Embolization is performed by interventional neuroradiologists and the occlusion of blood vessels most commonly is obtained with ethylene vinyl alcohol copolymer (Onyx) or n-butyl cyanoacrylate (a type of glue). These substances are introduced by a radiographically guided catheter, and block vessels responsible for blood flow into the AVM. Angiography uses a radiocontrast agent to make the blood vessels visible with fluoroscope technology. Embolization is frequently used as an adjunct to either surgery or radiation treatment. Embolization reduces the size of the AVM and during surgery it reduces the risk of bleeding. However, embolization alone may completely obliterate some AVMs. In high flow intranidal fistulas balloons can also be used to reduce the flow so that embolization can be done safely.

=== Risks ===
A first-of-its-kind controlled clinical trial by the National Institutes of Health and National Institute of Neurological Disorders and Stroke focuses on the risk of stroke or death in patients with an AVM who either did or did not undergo interventional eradication. Early results suggest that the invasive treatment of unruptured AVMs tends to yield worse results than the therapeutic (medical) management of symptoms. (Note: According to established medical research, however, the chance of eventual hemorrhage increases over time.) Because of the higher-than-expected experimental event rate (e.g. stroke or death), patient enrollment was halted by May 2013, while the study intended to follow participants (over a planned 5 to 10 years) to determine which approach seems to produce better long-term results.

==Prognosis==

The main risk is intracranial hemorrhage. This risk is difficult to quantify since many patients with asymptomatic AVMs will never come to medical attention. Small AVMs tend to bleed more often than do larger ones, the opposite of cerebral aneurysms. If a rupture or bleeding incident occurs, the blood may penetrate either into the brain tissue (cerebral hemorrhage) or into the subarachnoid space, which is located between the sheaths (meninges) surrounding the brain (subarachnoid hemorrhage). Bleeding may also extend into the ventricular system (intraventricular hemorrhage). Cerebral hemorrhage appears to be most common.
One long-term study (mean follow up greater than 20 years) of over 150 symptomatic AVMs (either presenting with bleeding or seizures) found the risk of cerebral hemorrhage to be approximately 4% per year, slightly higher than the 2–4% seen in other studies.
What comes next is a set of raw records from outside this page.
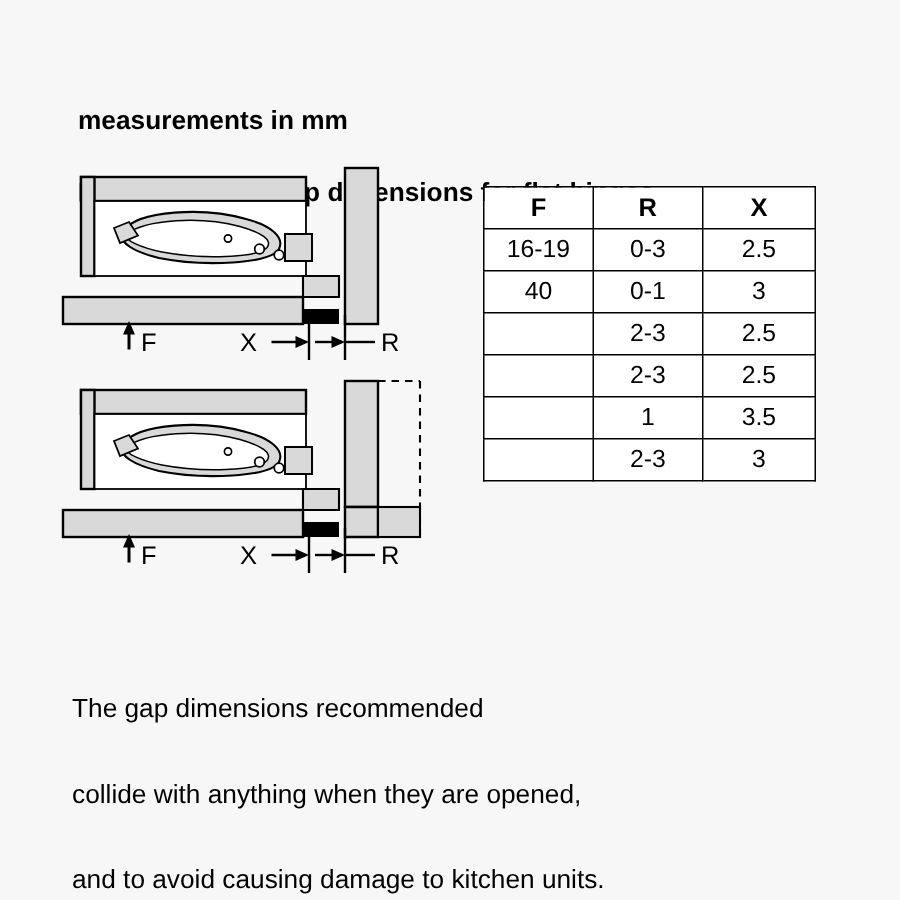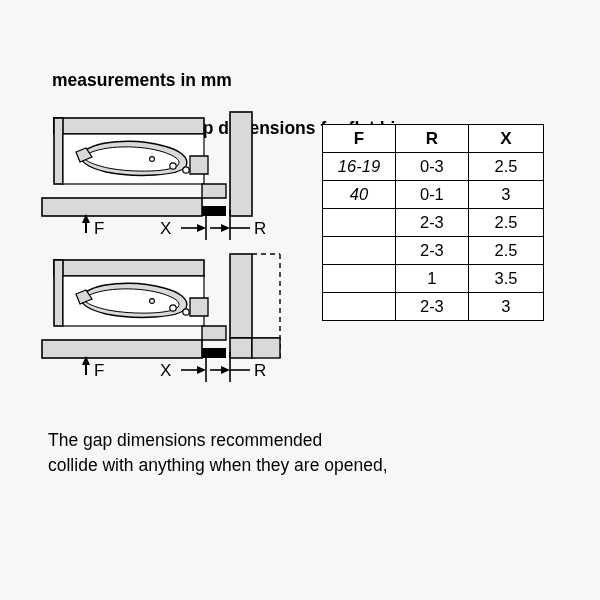--- a/index.html
+++ b/index.html
@@ -74,7 +74,6 @@
   }
   table.dim-table td.col-f {
     width: 33%;
-    font-style: italic;
   }
   table.dim-table td.col-r {
     width: 33%;

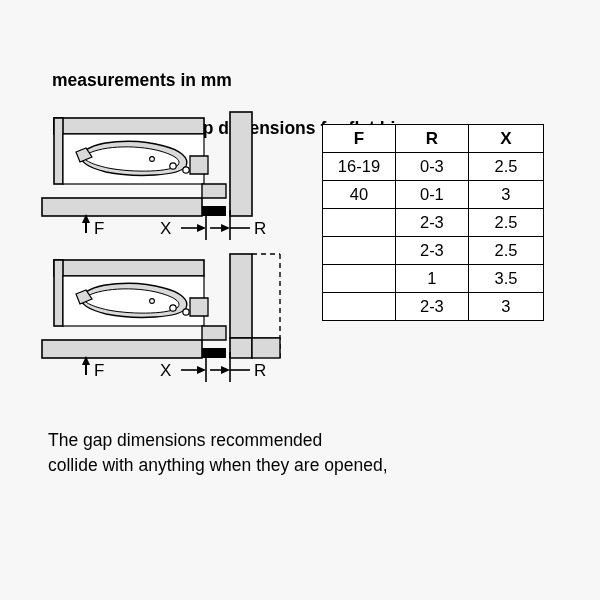--- a/index.html
+++ b/index.html
@@ -96,6 +96,7 @@
   }
   .footer-line {
     display: block;
+    margin-top: 32px;
   }
 </style>
 </head>

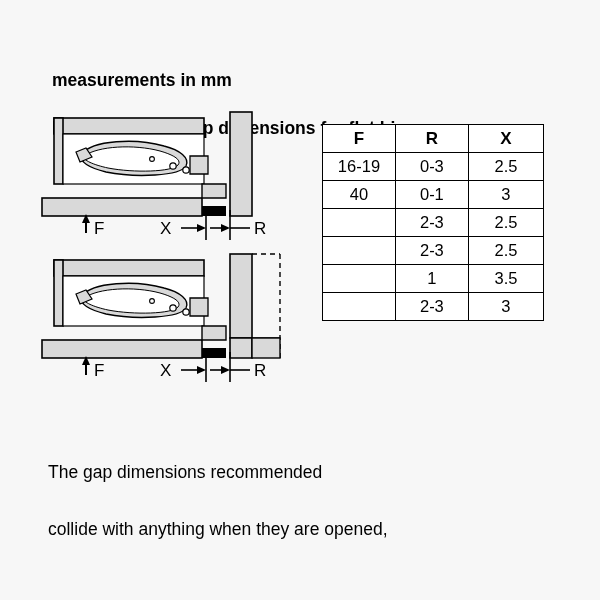--- a/index.html
+++ b/index.html
@@ -246,6 +246,7 @@
   <div class="footer-text">
     <span class="footer-line">The gap dimensions recommended</span>
     <span class="footer-line">collide with anything when they are opened,</span>
+    <span class="footer-line">and to avoid causing damage to kitchen units.</span>
   </div>
 
 </div>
The earlier an AVM appears, the more likely it is to cause hemorrhage over one's lifetime; e.g. (assuming a 3% annual risk), an AVM appearing at 25 years of age indicates a 79% lifetime chance of hemorrhage, while one appearing at age 85 indicates only a 17% chance. Ruptured AVMs are a significant source of morbidity and mortality; following a rupture, as many as 29% of patients will die, with only 55% able to live independently.

==Epidemiology==
The annual new detection rate incidence of AVMs is approximately 1 per 100,000 a year. The point prevalence in adults is approximately 18 per 100,000. AVMs are more common in males than females, although in females pregnancy may start or worsen symptoms due to the increase in blood flow and volume it usually brings. There is a significant preponderance (15–20%) of AVM in patients with hereditary hemorrhagic telangiectasia (Osler–Weber–Rendu syndrome).